Conserve Wildlife Blog

Posts Tagged ‘women and wildlife awards’

Spotlight on Brooke Maslo, Women and Wildlife Education Award Winner

Monday, October 20th, 2014

Rutgers Professor Dr. Brooke Maslo Honored for her Contribution to Wildlife Conservation

By: Lindsay McNamara, Communications Coordinator

As a Rutgers University professor, 2014 Women & Wildlife Inspiration Award Winner Dr. Brooke Malso has impacted the lives of many students by demonstrating the value of wildlife conservation. Through her scientific research, she has also uncovered valuable findings that have positively impacted conservation efforts in New Jersey.

Brooke Maslo Education Award Winner

Brooke Maslo Education Award Winner

In her course “Wildlife Ecology and Conservation,” Brooke creates a first-hand experience in conservation for each of her students by assigning them to work with a wildlife professional to create and execute a management plan for a species of their choice. An avid scientist, Brooke’s current research on beach-nesting bird habitat focuses on the challenges of both protecting breeding habitats to conserve threatened wildlife and protecting coastal infrastructure for severe storm resiliency. Brooke also investigates the role of bats in the control of invasive agricultural insects, encourage New Jersey agriculturalists to provide suitable habitats for the species, and educate New Jersey residents about bats.

Join us to honor Brooke and the three other 2014 Women & Wildlife Award Winners on Thursday, October 23rd beginning at 6pm. Purchase events tickets and find more information.


 

CWF asked Brooke a few questions about what working in wildlife rehabilitation means to her:

What is your favorite thing about your job?

“My favorite thing about being an academic researcher is that I am constantly learning. Conservation issues are complex and require solid understanding of the mechanisms that drive both the conservation threat, as well as the species’ response. In order to develop strategies to deal with new conservation issues, we must use what is known to explore how we can manage what is poorly understood. That requires a multidisciplinary approach, and it is often daunting to move out of one’s comfort zone to learn another branch of the field. However, arming yourself with the knowledge that can truly combat a conservation threat is incredibly rewarding.”

What do you find most challenging about your profession?

“Time management. Between teaching, advising students, conducting research, and engaging in public outreach, I often find myself staring at my to-do list, unsure of where to begin. When I am home, my mind is usually still on work, and I have to make a conscious effort to focus on relaxing and enjoying recreational time with my family. I succeed in that for the most part, but it is certainly a challenge.”

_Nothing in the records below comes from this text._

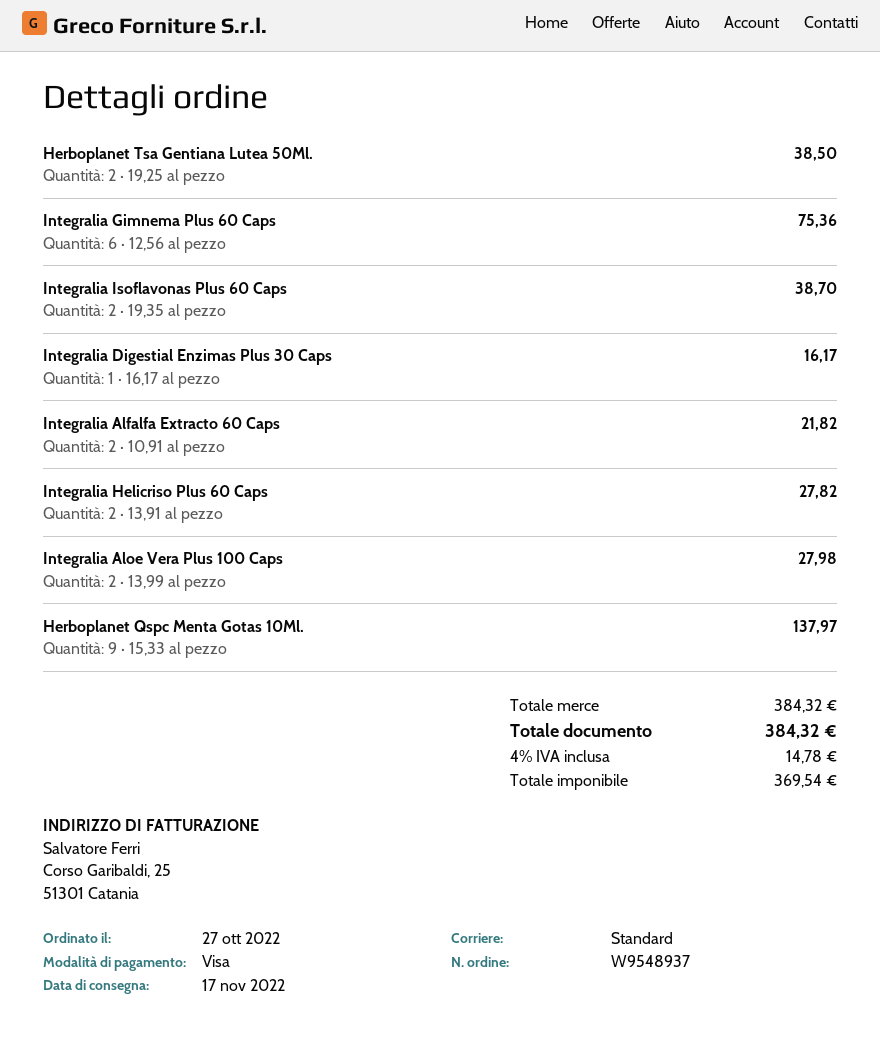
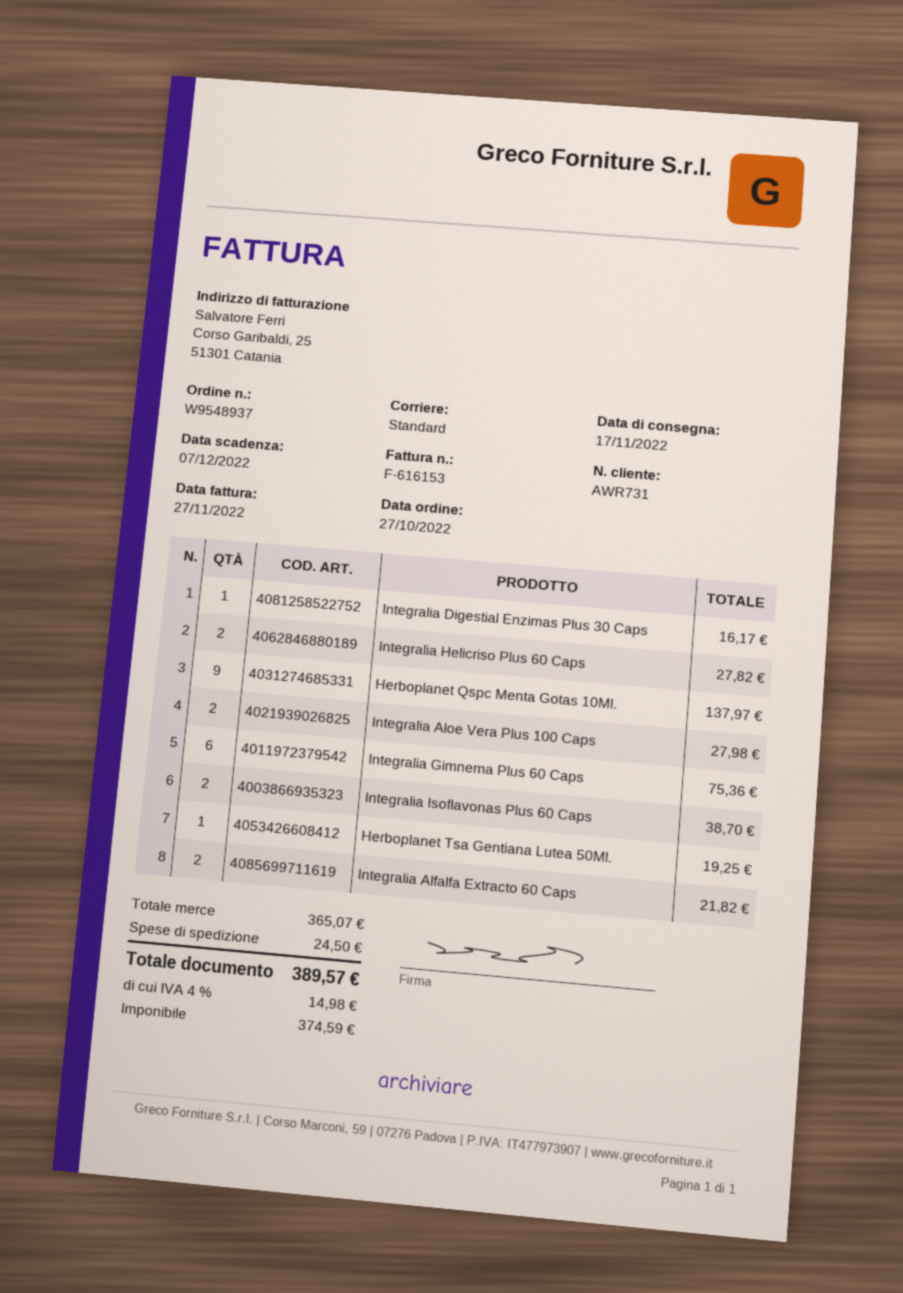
Herboplanet Tsa Gentiana Lutea 50Ml.: 2 for 38.50 -> 1 for 19.25
subtotal: 384.32 -> 365.07
shipping: none -> 24.50
net: 369.54 -> 374.59
tax: 4% = 14.78 -> 4% = 14.98
total: 384.32 -> 389.57

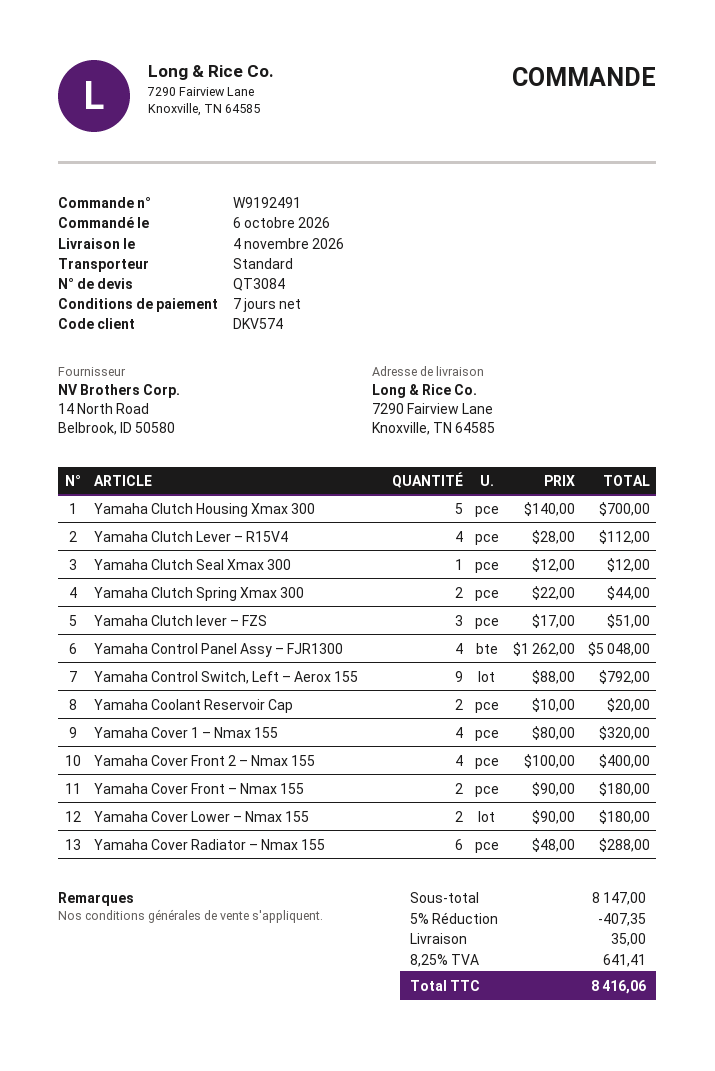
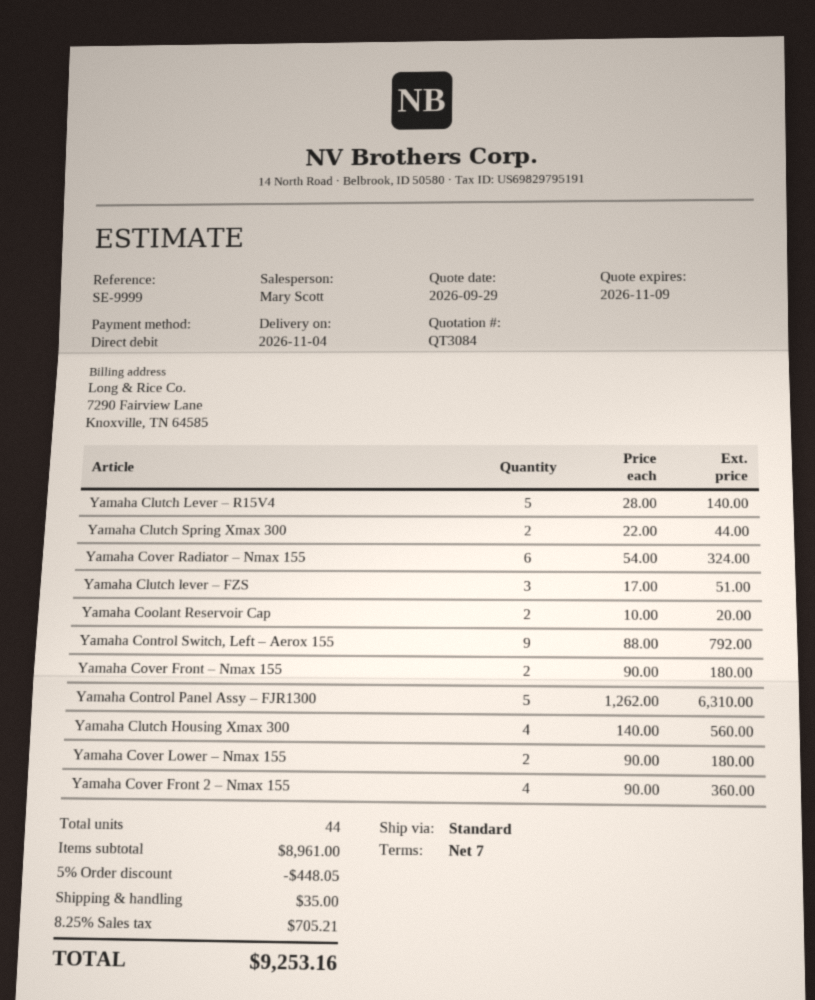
Yamaha Clutch Housing Xmax 300: 5 x 140.00 = 700.00 -> 4 x 140.00 = 560.00
Yamaha Clutch Lever – R15V4: 4 x 28.00 = 112.00 -> 5 x 28.00 = 140.00
Yamaha Clutch Seal Xmax 300: 1 x 12.00 = 12.00 -> none
Yamaha Control Panel Assy – FJR1300: 4 x 1262.00 = 5048.00 -> 5 x 1262.00 = 6310.00
Yamaha Cover 1 – Nmax 155: 4 x 80.00 = 320.00 -> none
Yamaha Cover Front 2 – Nmax 155: 4 x 100.00 = 400.00 -> 4 x 90.00 = 360.00
Yamaha Cover Radiator – Nmax 155: 6 x 48.00 = 288.00 -> 6 x 54.00 = 324.00
subtotal: 8147.00 -> 8961.00
discount: 5% = 407.35 -> 5% = 448.05
tax: 8.25% = 641.41 -> 8.25% = 705.21
total: 8416.06 -> 9253.16

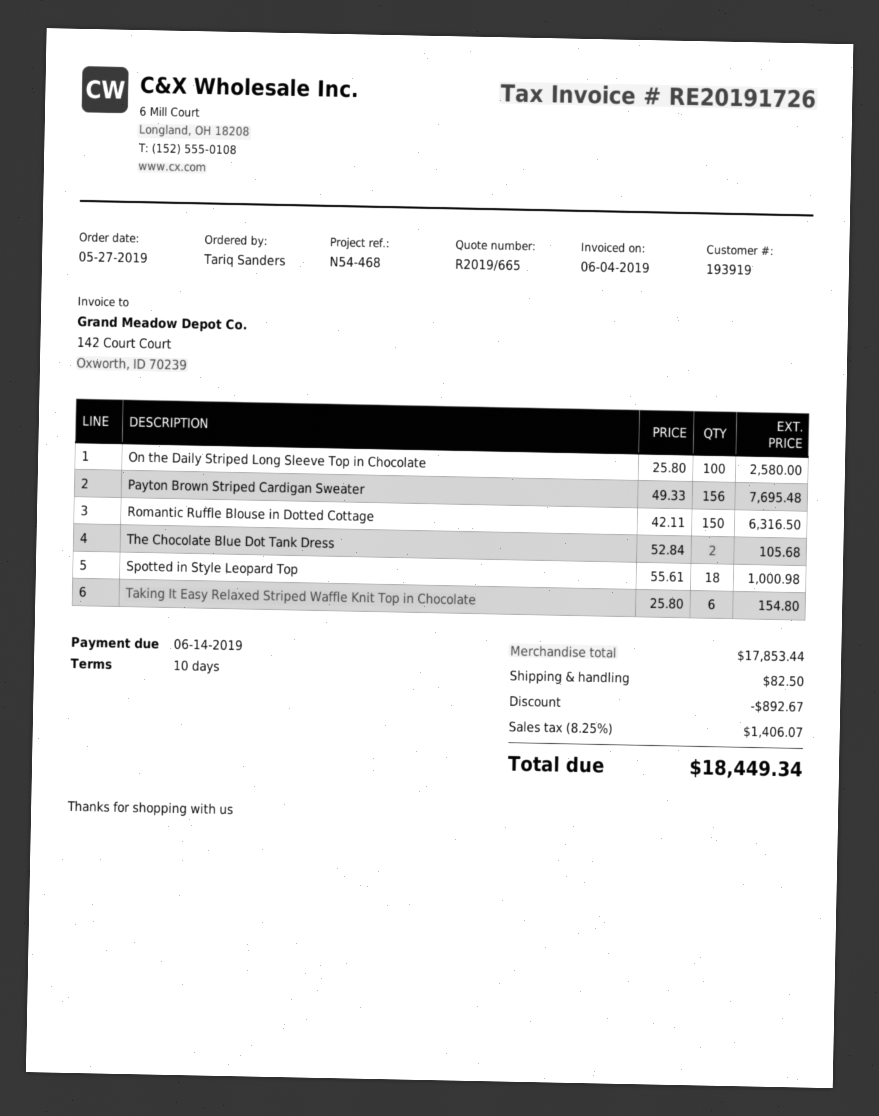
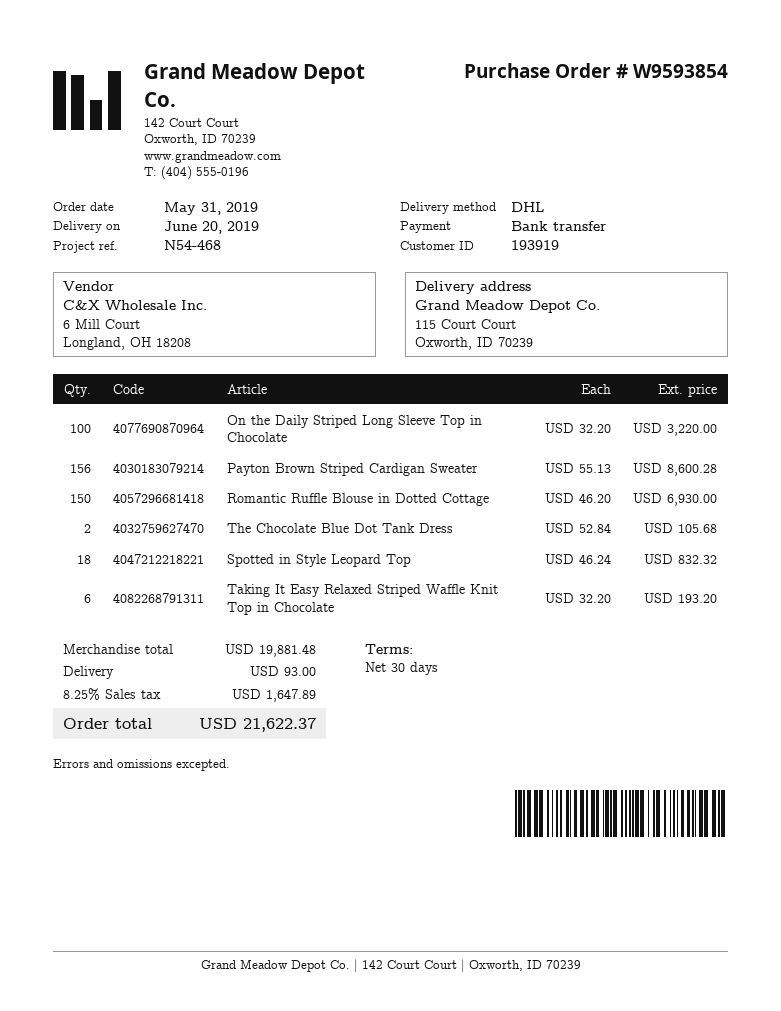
order date: 2019-05-27 -> 2019-05-31
payment terms: 10 days -> 30 days
On the Daily Striped Long Sleeve Top in Chocolate: 100 x 25.80 = 2580.00 -> 100 x 32.20 = 3220.00
Payton Brown Striped Cardigan Sweater: 156 x 49.33 = 7695.48 -> 156 x 55.13 = 8600.28
Romantic Ruffle Blouse in Dotted Cottage: 150 x 42.11 = 6316.50 -> 150 x 46.20 = 6930.00
Spotted in Style Leopard Top: 18 x 55.61 = 1000.98 -> 18 x 46.24 = 832.32
Taking It Easy Relaxed Striped Waffle Knit Top in Chocolate: 6 x 25.80 = 154.80 -> 6 x 32.20 = 193.20
subtotal: 17853.44 -> 19881.48
discount: 892.67 -> none
shipping: 82.50 -> 93.00
tax: 8.25% = 1406.07 -> 8.25% = 1647.89
total: 18449.34 -> 21622.37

Do you have a New Jersey wildlife species that you like best? Why?

“That’s a tough question. I conducted my PhD work on piping plovers, which are probably about the cutest birds in the world. They will always hold a special place in my heart! But I am also quite happy working with little brown bats (and find them pretty cute, too!). I think my passion for little browns is driven by just how intelligent, adaptive, and social these animals are! The more I learn about them, the more intrigued I become.”

What is your favorite thing to do when you aren’t working?

“When I am not working, I enjoy spending time with my family outdoors… boating, swimming, going to sports games, etc. Doing any activity is great if you make it that way!”

Name one thing you can’t live without.

“Anyone who knows me knows that I cannot live without my NY Giants football Sundays. Obsessed might be an understatement.”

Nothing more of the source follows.